Searching a project in Deep Learning

LsTam91 · November 20, 2020, 6:24pm

Hello,

I have to find and realize a project in deep learning for my master degree, but I don’t know what to choose. We will have 20 days to realize it, and my partner and I are beginner in deep learning, we have already done a project in image classification using transfer learning. Do you have some idea for interesting beginner project?

Ivan_A · November 20, 2020, 6:50pm

@ptrblck @albanD @Deeply
Hello, I hope can they help us, we are really interested in hearing your opinion on this topic, I think that will be really illustrative for all of us.

ptrblck · November 20, 2020, 8:29pm

20 days is not a lot of time and I would suggest to use at least an already available (and clean) dataset.
Given this requirement I would then look for projects, which both of you find interesting from a personal point of view, and try to make sure this topic meets the requirements from your university.
Do you have any recommended projects, topics, or any other information or are you completely free to pick your topic for 20 days?

LsTam91 · November 21, 2020, 9:02am

They proposed us to participate to a challenge or take a dataset and test new algortihm on it, but we should bring a new/interesting approach to the implementation, and we haven’t find good or rechable idea to start with.
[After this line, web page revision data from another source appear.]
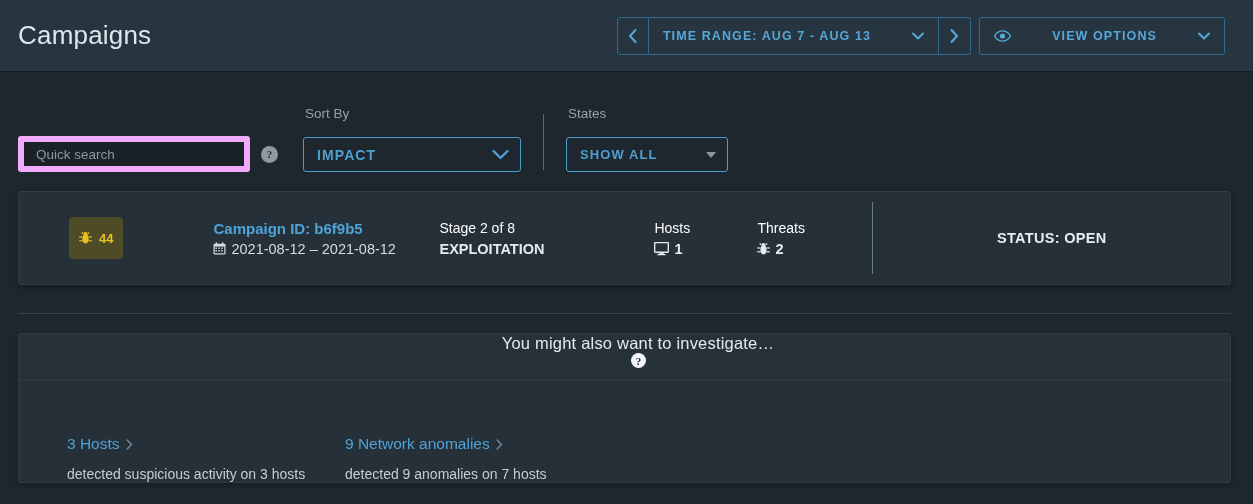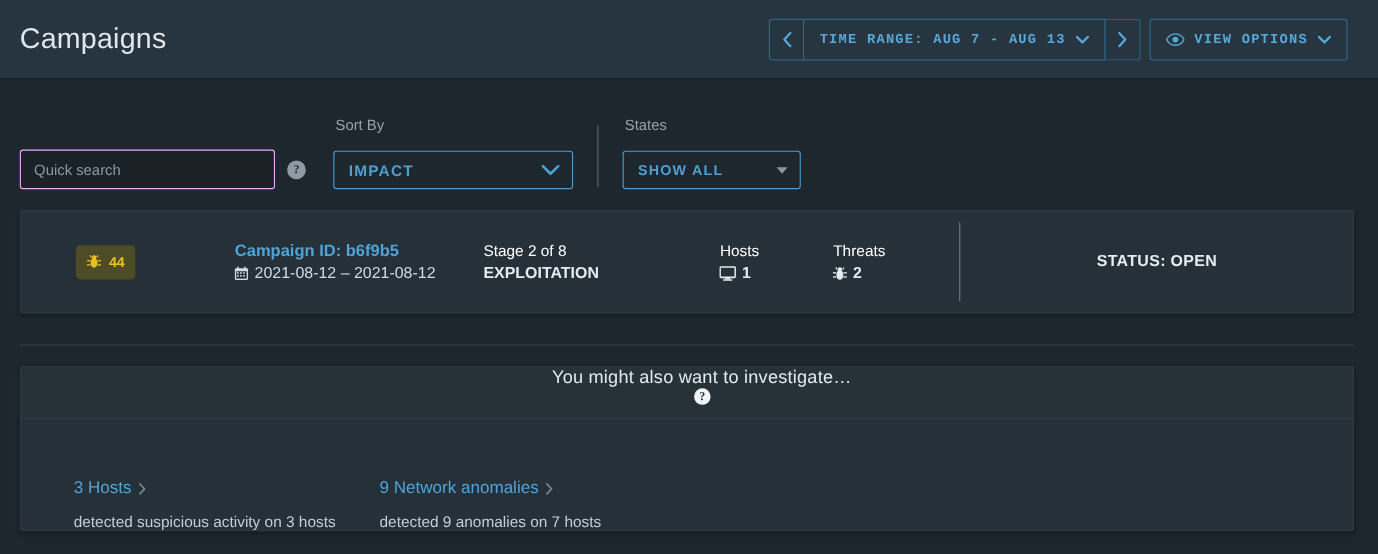"TIME RANGE: AUG 7 -" .btn-outline { font-family: Liberation Mono, monospace -> Liberation Sans, sans-serif; gap: none -> 32px }
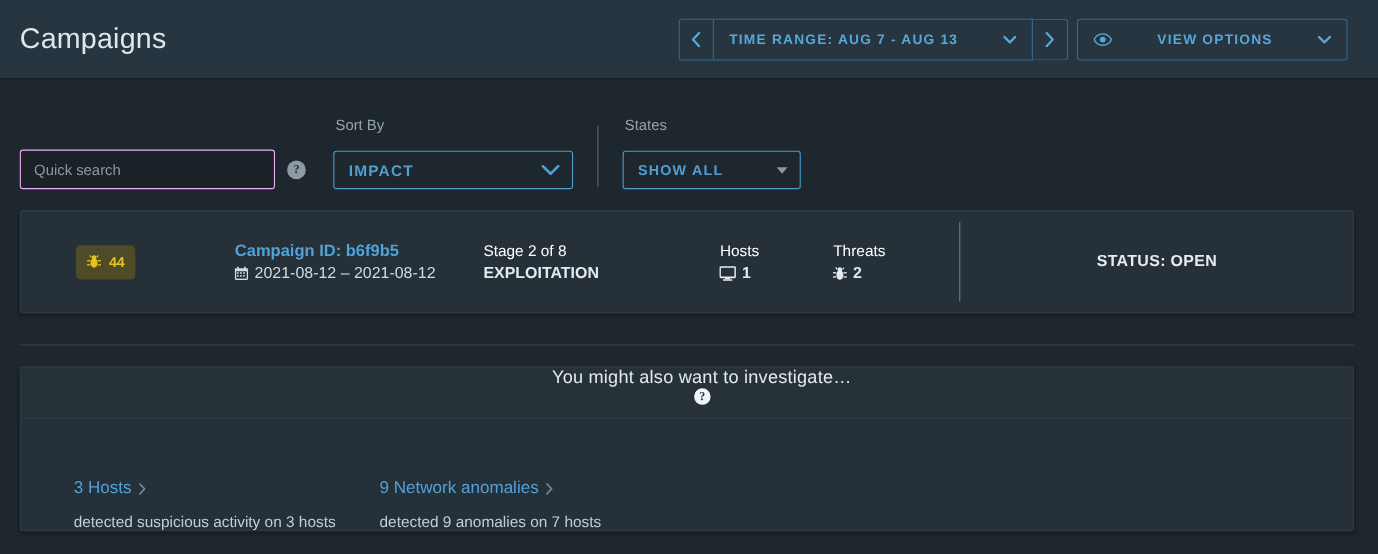"Quick search" .search-input { border: 1px solid #f0abfc -> 6px solid #f0abfc }
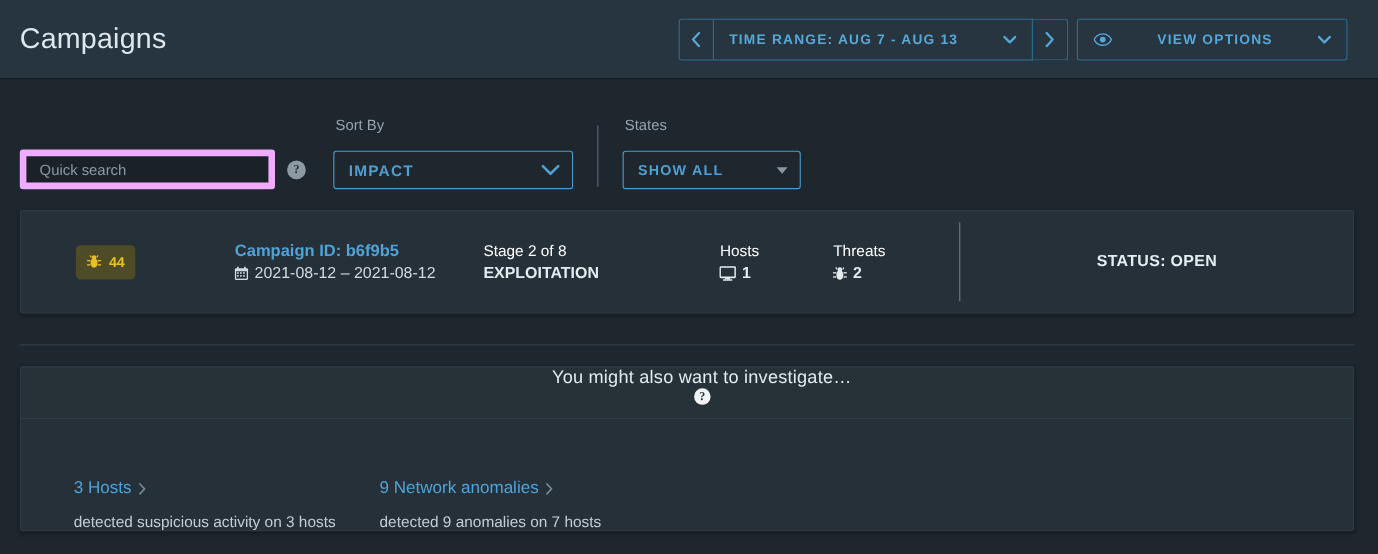"44" .impact-badge { height: 31px -> 42px }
ptrblck · November 21, 2020, 9:53am

I don’t know if this would fit the criteria (so you should make sure your advisor would be OK with it), but you could take a look at (past) competitions from e.g. DrivenData and see if new approaches could yield any new results/findings.

LsTam91 · November 21, 2020, 9:57am

Thanks, I will take a look

Deeply · November 23, 2020, 10:57am

Here is an idea that occurred to me but was not able to try due to lack of time. I’m not sure if it has been tackled before! My guess is not, but you can do some search to find out.

We report the classification accuracy in any classification problem. This metric, however, might be deceptive due to lots of reasons; data imbalance, the percentage of incorrectly labeled samples (especially in the test set, if any) and the number of classes (the latter would be interesting to tackle).

Now, the simplest problems to consider are CIFAR-10 and CIFAR-100. I think the best reported performance is by this work and the code is available in PyTorch (EffNet-L2 achieved 99.70% and 96.08 on CIFAR-10 and CIFAR-100, respectively).
The research question: Is EffNet-L2 doing a better job at CIFAR-10 or CIFAR-100?

The problem hence is how to statistically quantify the Model Performance when the number of classes/categories increases? This should be an additional metric that complements the classification accuracy. One dilemma that might affect our judgement is the 10% of samples (which I consider a bit low) used in the testing phase, as it might affect model generalization.